Dr Neil McKinney, ND (NON-PRACTICING)

Dr McKinney graduated from Simon Fraser University with a degree in Biosciences and had a career in biophysical (radiation) cancer research. Studied kinesiology at the University of Waterloo. Graduated as a Doctor of Naturopathic Medicine from National College of Naturopathic Medicine in 1985. Concurrently trained 3 years in TCM at the Oregon College of Oriental Medicine. 

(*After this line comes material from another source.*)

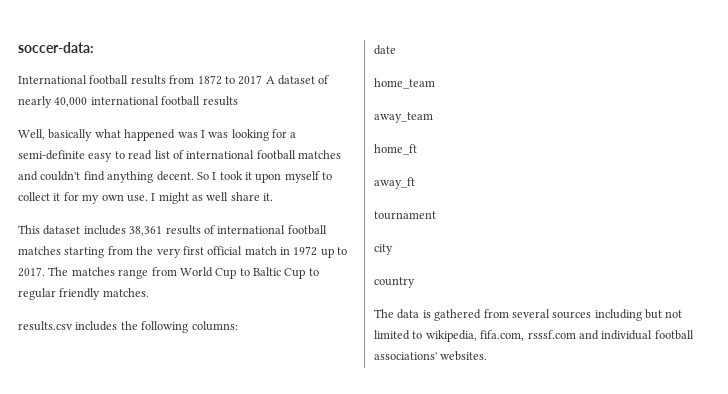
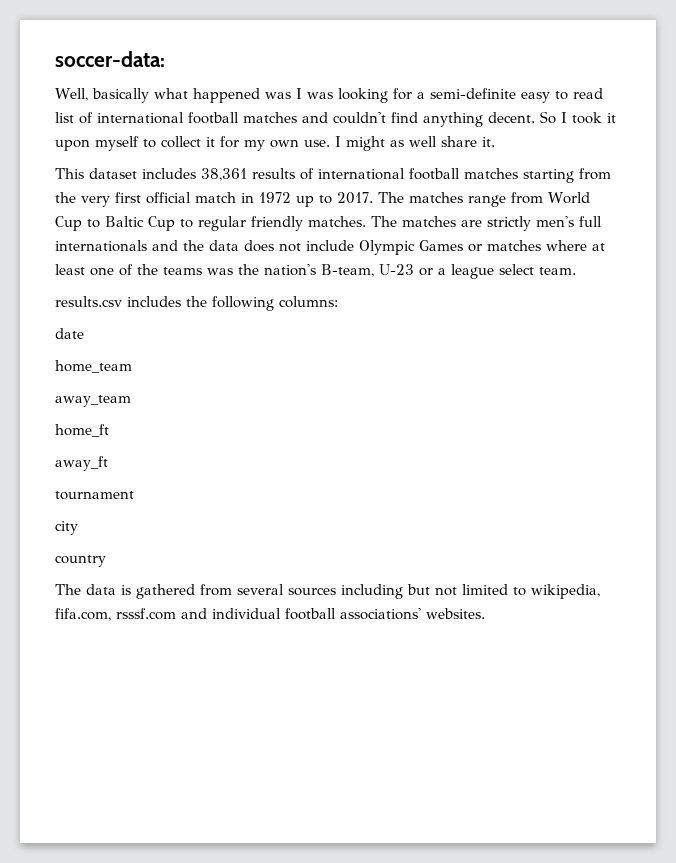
[18,75,330,85] [18,96,238,108] // International football results from 1872 to 2017 A dataset of nearly 40,000 international football results -> (165, 59) none
(149, 292) none -> [371,216,602,231] [55,240,605,255] [55,264,576,279] The matches are strictly men's full internationals and the data does not include Olympic Games or matches where at least one of the teams was the nation's B-team, U-23 or a league select team.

Dr McKinney has had many teaching roles, from lab instructor in microbiology at University of Victoria, and National College of Naturopathic Medicine (now NUNM), at schools of traditional Chinese medicine, massage therapy, and finally as a professor at Boucher Institute of Naturopathic Medicine (BINM). Served many roles in the regulation and advancement of the profession, including Registrar of the BC College of Naturopathic Physicians www.cnpbc.bc.ca and accreditation evaluator for the Council on Naturopathic Medical Education www.cnme.org  Founded the BC Naturopathic Association www.bcna.ca  and the Boucher Institute of Naturopathic Medicine www.binm.org Founding professor of Naturopathic Oncology, now retired. Author of several editions of textbooks of naturopathic oncology, clinical handbooks, and research review articles. Mentors and lectures to doctors internationally; contributes to publication for professionals and the public. He has received a number of awards for contributions to advancing the scope and standards of the naturopathic profession.

Dr McKinney’s skills include nutrition as medicine, traditional Chinese medicine, botanical medicine, homeopathy, and therapeutic injections, but has now moved to non-practicing status. Dr McKinney had prescribing authority for common pharmaceutical medicines used in general practice and cancer care. Now retired from decades of practice with a focus on integrative oncology, he is actively engaged in cancer research, professional education, and publishing.